Happy days are, make that, stagflation is here again. So says Ronald McKinnon in a Wall Street Journal column. Stagflation was memorialized by the 1970s experience of high inflation and economic stagnation. The Stanford professor says it's rearing its ugly head again.
He lays out the cause:
Although many forces buffet the U.S. economy, the near-zero interest rate policy of the Federal Reserve is the prime contributor to the current bout with stagflation.
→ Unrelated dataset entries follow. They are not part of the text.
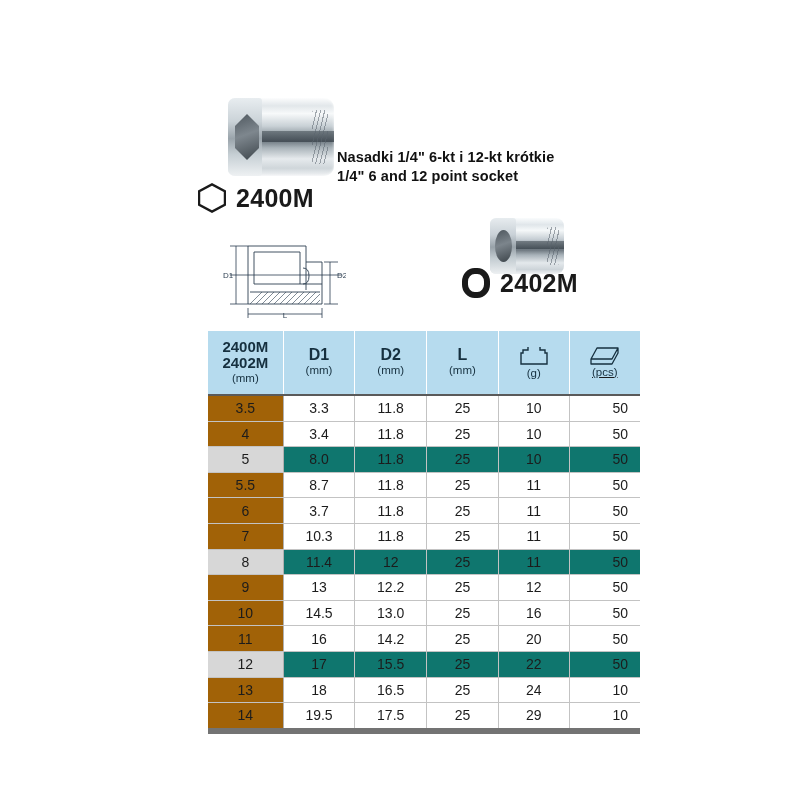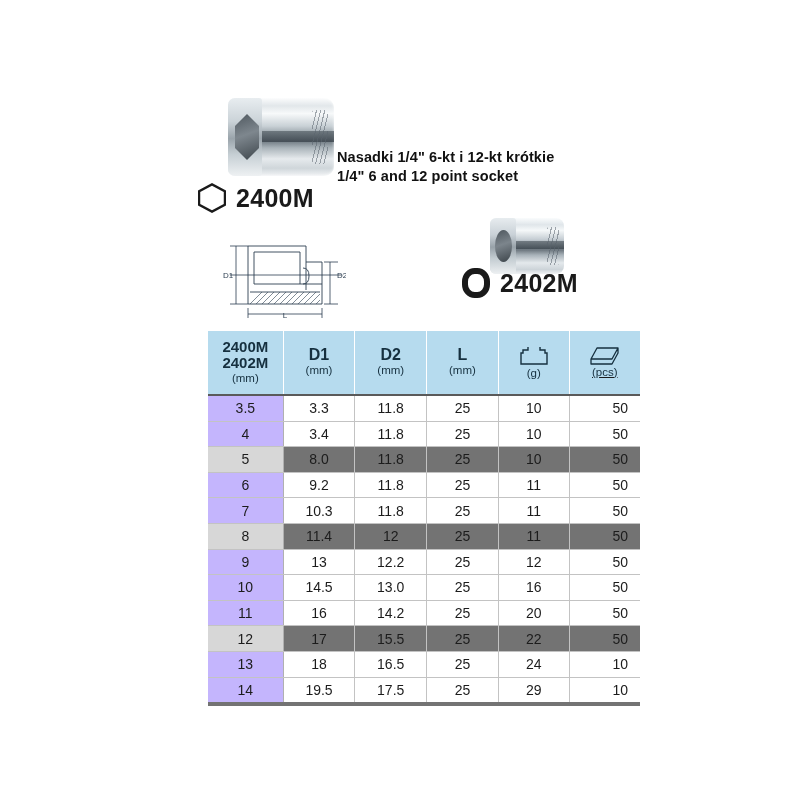--- a/index.html
+++ b/index.html
@@ -213,26 +213,26 @@
   .hdr-icon { display: block; margin: 0 auto 1px; }
 
   .spec-table tbody td {
     border-bottom: 1px solid #c3c3c3;
     border-right: 1px solid #c3c3c3;
     height: 22.6px;
     background: #ffffff;
   }
   .spec-table tbody td:last-child { border-right: none; padding-left: 32px; }
   .spec-table tbody tr:first-child td { border-top: 2px solid #5a5a5a; }
-  .spec-table tbody tr:last-child td { border-bottom: 4px solid #737373; text-align: center; }
+  .spec-table tbody tr:last-child td { border-bottom: 6px solid #737373; text-align: center; }
   .spec-table tbody td.size-cell {
-    background: #c4b5fd;
+    background: #a16207;
     border-right: 1px solid #b0b0b0;
   }
-  .spec-table tbody tr.row-highlight td { background: #737373; }
+  .spec-table tbody tr.row-highlight td { background: #0f766e; }
   .spec-table tbody tr.row-highlight td.size-cell { background: #d7d7d7; }
 </style>
 </head>
 <body>
 
 <div class="socket-big">
   <div class="body"></div>
   <div class="face"></div>
   <div class="hex"></div>
   <div class="band"></div>
@@ -365,22 +365,30 @@
       </tr>
       <tr class="row-highlight">
         <td class="size-cell">5</td>
         <td>8.0</td>
         <td>11.8</td>
         <td>25</td>
         <td>10</td>
         <td>50</td>
       </tr>
       <tr>
+        <td class="size-cell">5.5</td>
+        <td>8.7</td>
+        <td>11.8</td>
+        <td>25</td>
+        <td>11</td>
+        <td>50</td>
+      </tr>
+      <tr>
         <td class="size-cell">6</td>
-        <td>9.2</td>
+        <td>3.7</td>
         <td>11.8</td>
         <td>25</td>
         <td>11</td>
         <td>50</td>
       </tr>
       <tr>
         <td class="size-cell">7</td>
         <td>10.3</td>
         <td>11.8</td>
         <td>25</td>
But Fed officials claim that higher commodity prices don't presage a return of inflation. McKinnon disagrees:
For more than two years, the Fed has chosen to keep short-term interest rates on dollar assets close to zero and—over the past year—applied downward pressure on long rates through the so-called quantitative easing measures to increase purchases of Treasury bonds. The result has been a flood of hot money (i.e., volatile financial flows that are subject to reversals) from the New York financial markets into emerging markets on the dollar's periphery—particularly in Asia and Latin America, where natural rates of interest are much higher.
He continues to put the blame at the Fed's feet:
So the proximate cause of the rise in U.S. prices is inflation in emerging markets, but its true origin is in Washington. . . Since July 2008, the stock of so-called base money in the U.S. banking system has virtually tripled.
Shadowstats has a hyperinflation report out (pdf) with more facts and figures. Judge for yourself. McKinnon concludes:
The stagflation of the 1970s was brought on by unduly easy U.S. monetary policy in conjunction with attempts to "talk" the dollar down, leading to massive outflows of hot money that destabilized the monetary systems of America's trading partners. Although today's stagflation is not identical, the similarities are striking.